Web interface edit records:

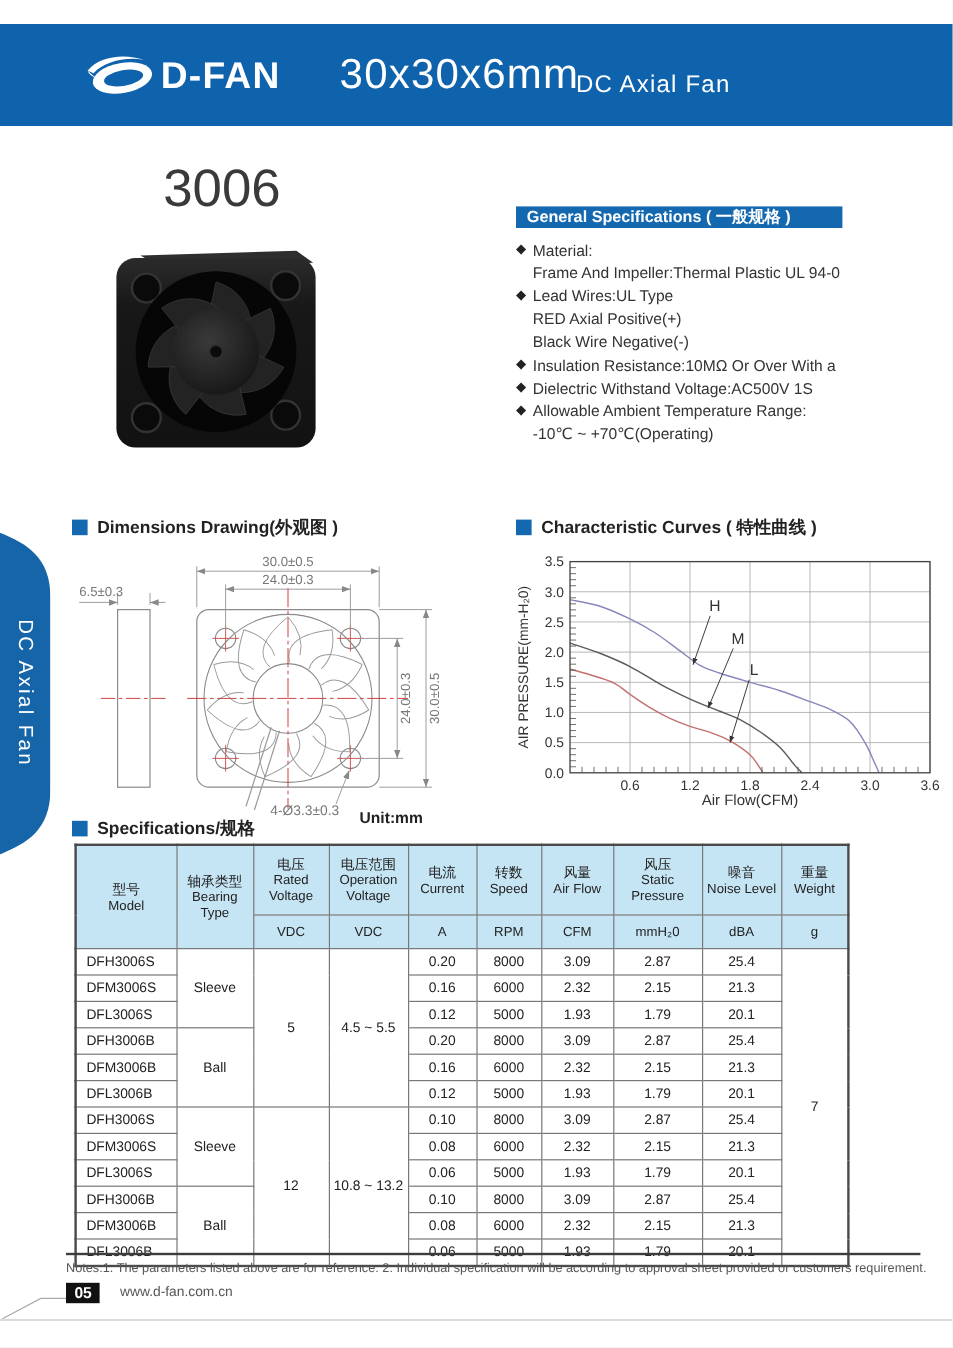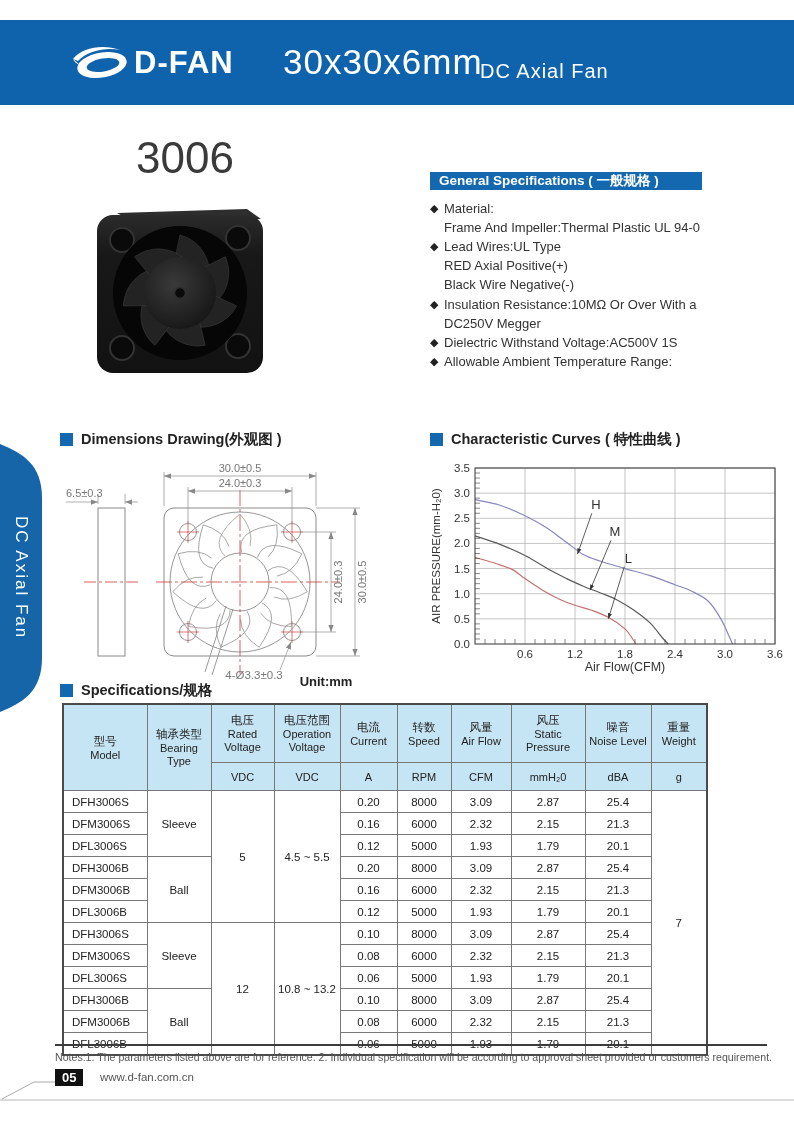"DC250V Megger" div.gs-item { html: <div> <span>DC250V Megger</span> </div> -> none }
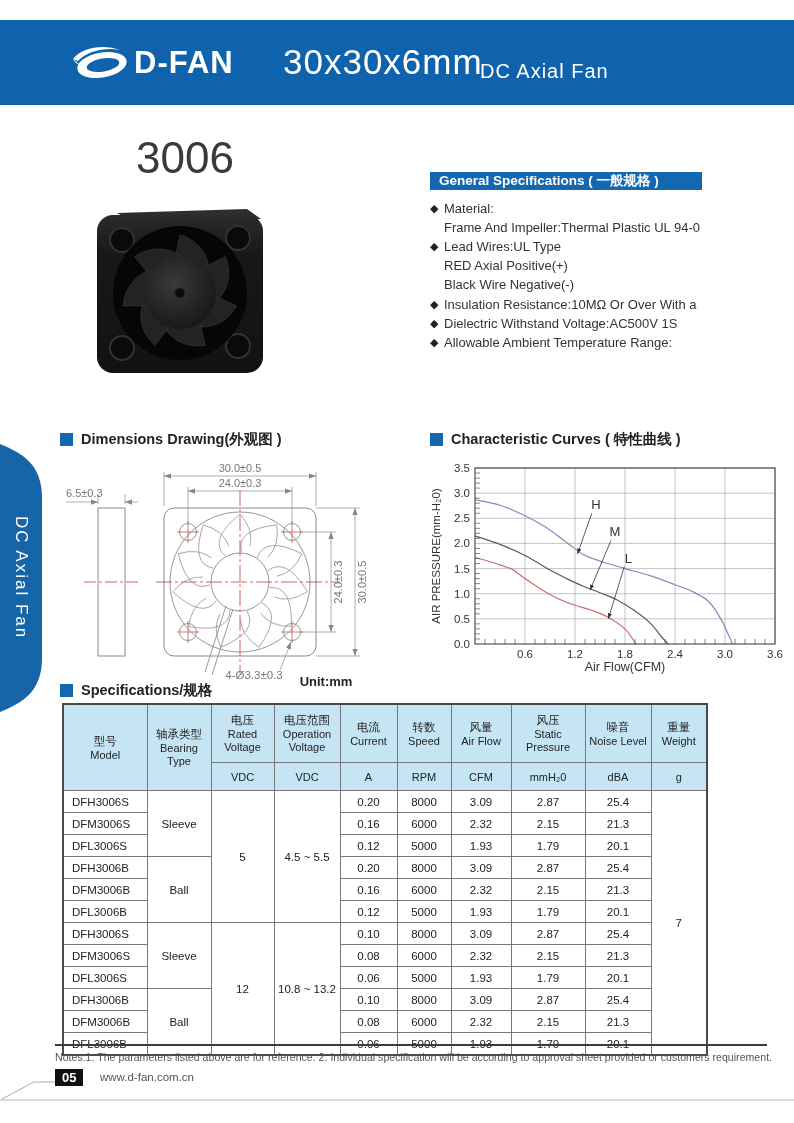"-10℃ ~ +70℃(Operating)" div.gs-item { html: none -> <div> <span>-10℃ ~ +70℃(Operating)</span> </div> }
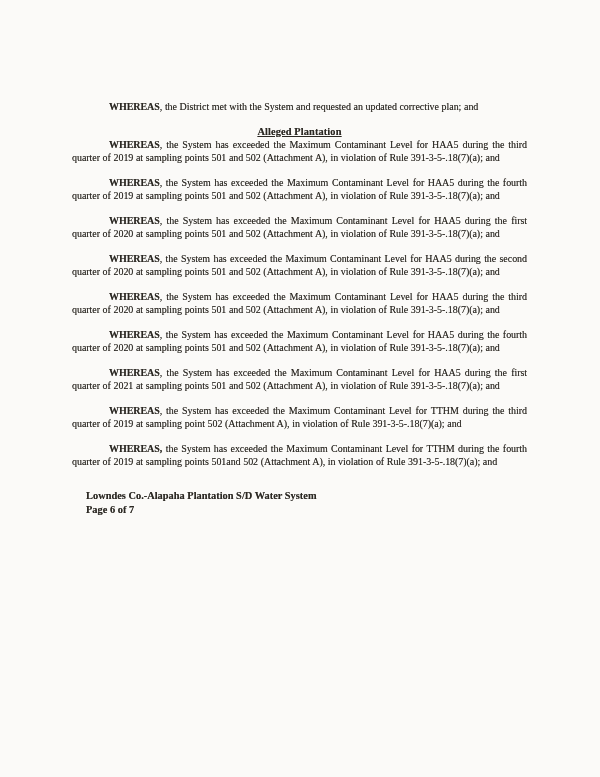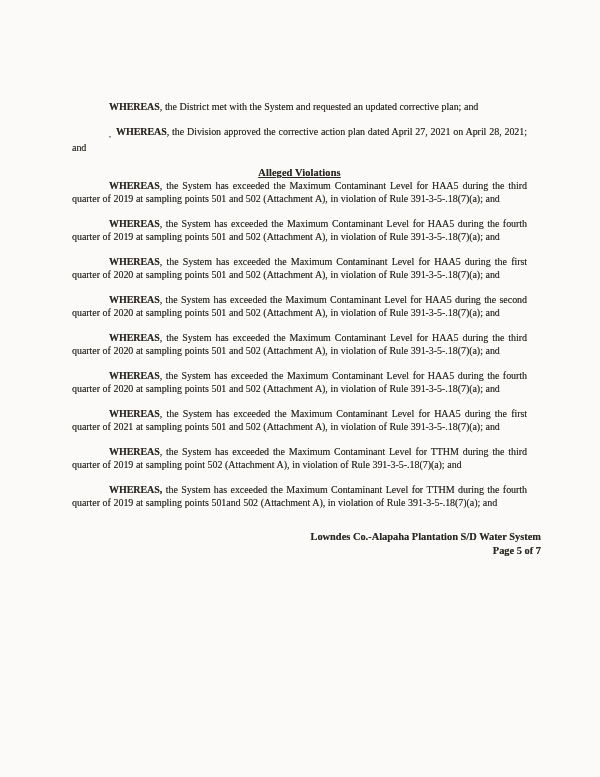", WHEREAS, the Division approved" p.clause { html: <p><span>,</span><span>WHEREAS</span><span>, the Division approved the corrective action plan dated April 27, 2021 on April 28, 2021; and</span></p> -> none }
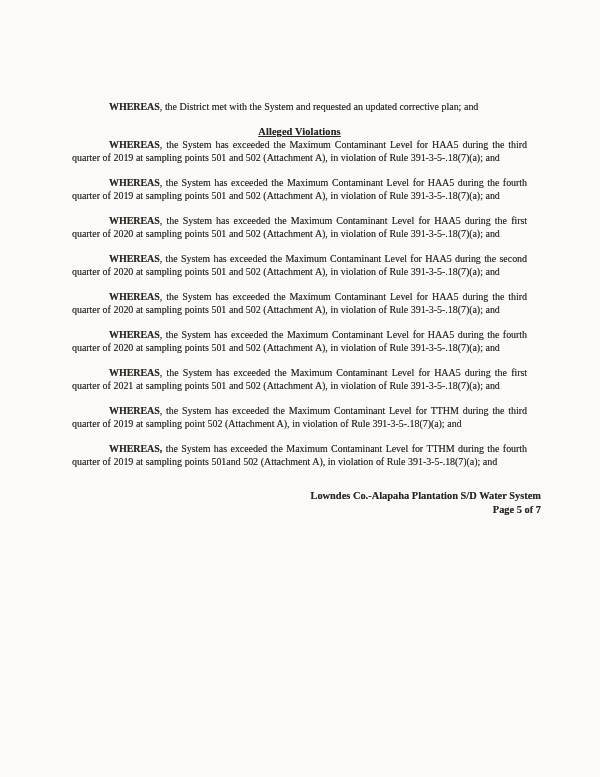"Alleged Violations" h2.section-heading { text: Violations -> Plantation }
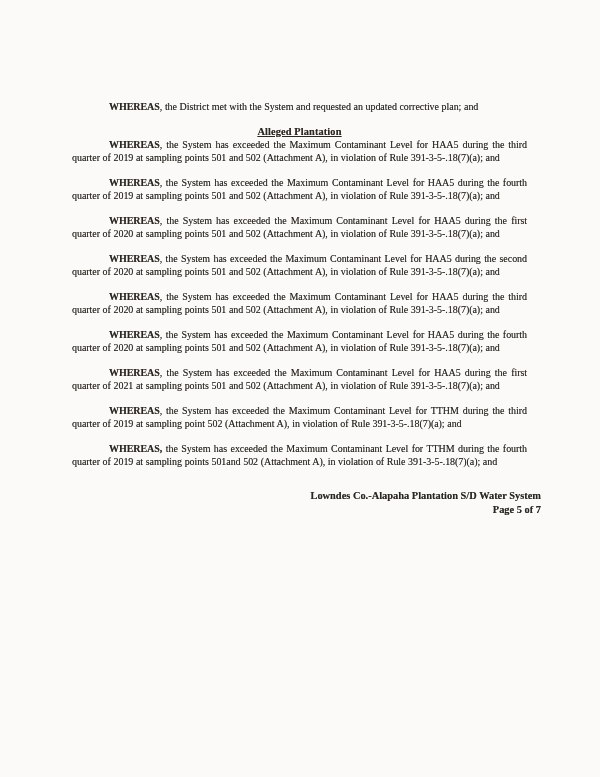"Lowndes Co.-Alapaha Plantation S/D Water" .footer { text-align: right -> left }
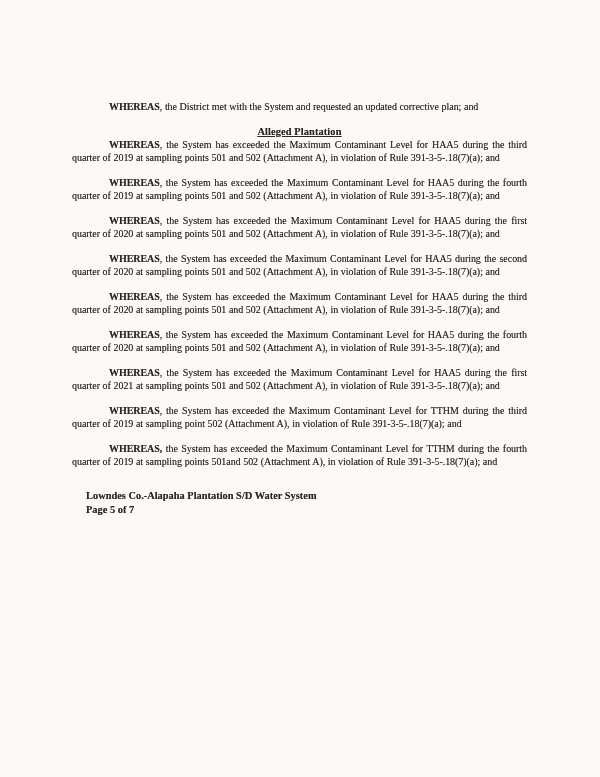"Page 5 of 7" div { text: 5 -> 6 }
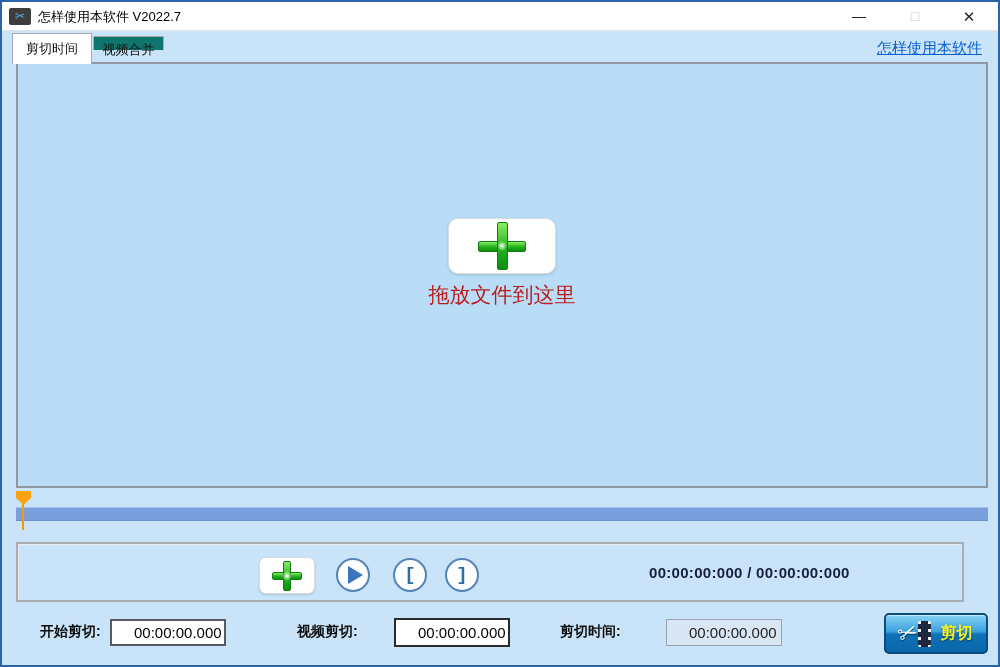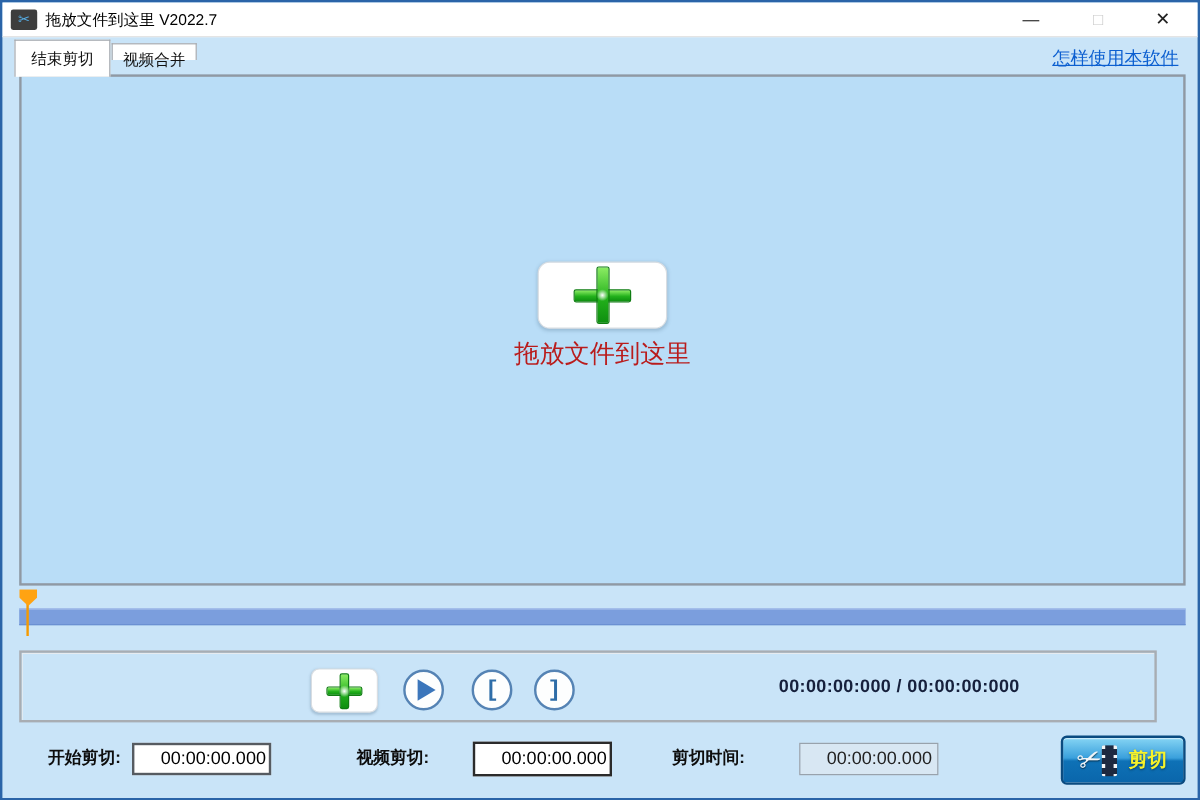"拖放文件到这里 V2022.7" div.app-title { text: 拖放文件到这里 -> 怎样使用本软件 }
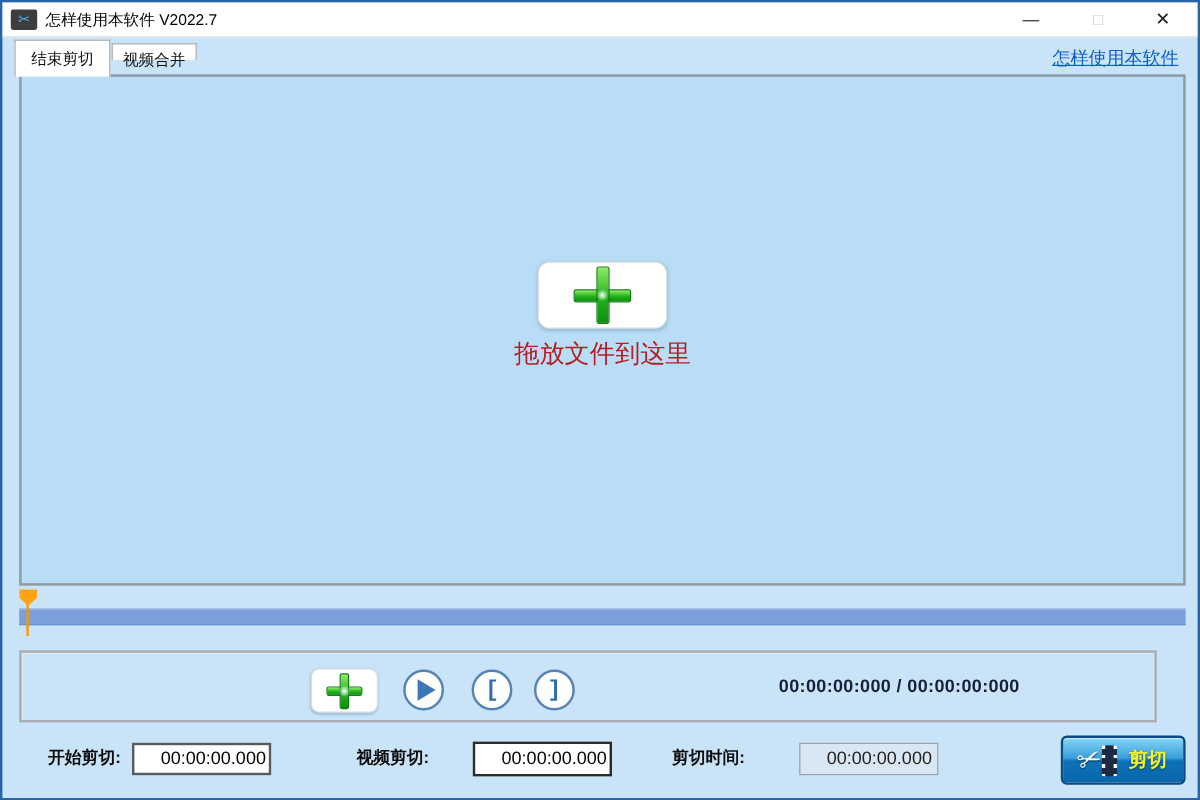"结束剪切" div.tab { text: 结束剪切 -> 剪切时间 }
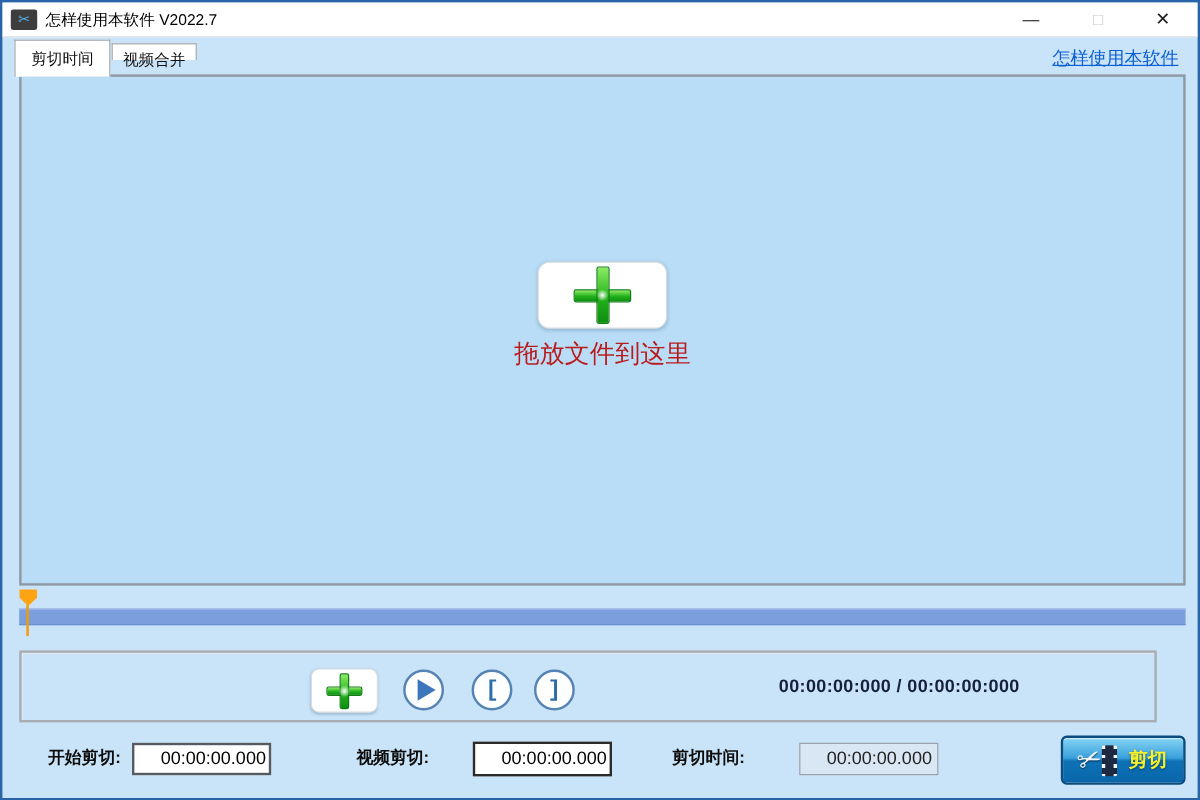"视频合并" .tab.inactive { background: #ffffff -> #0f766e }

# [Task goal]
Excluding all pictures, print exactly and only the lines from the line with "text: 结束剪切 ->" through the end of the records above, both ends included.

# [Answer space]
"结束剪切" div.tab { text: 结束剪切 -> 剪切时间 }
"视频合并" .tab.inactive { background: #ffffff -> #0f766e }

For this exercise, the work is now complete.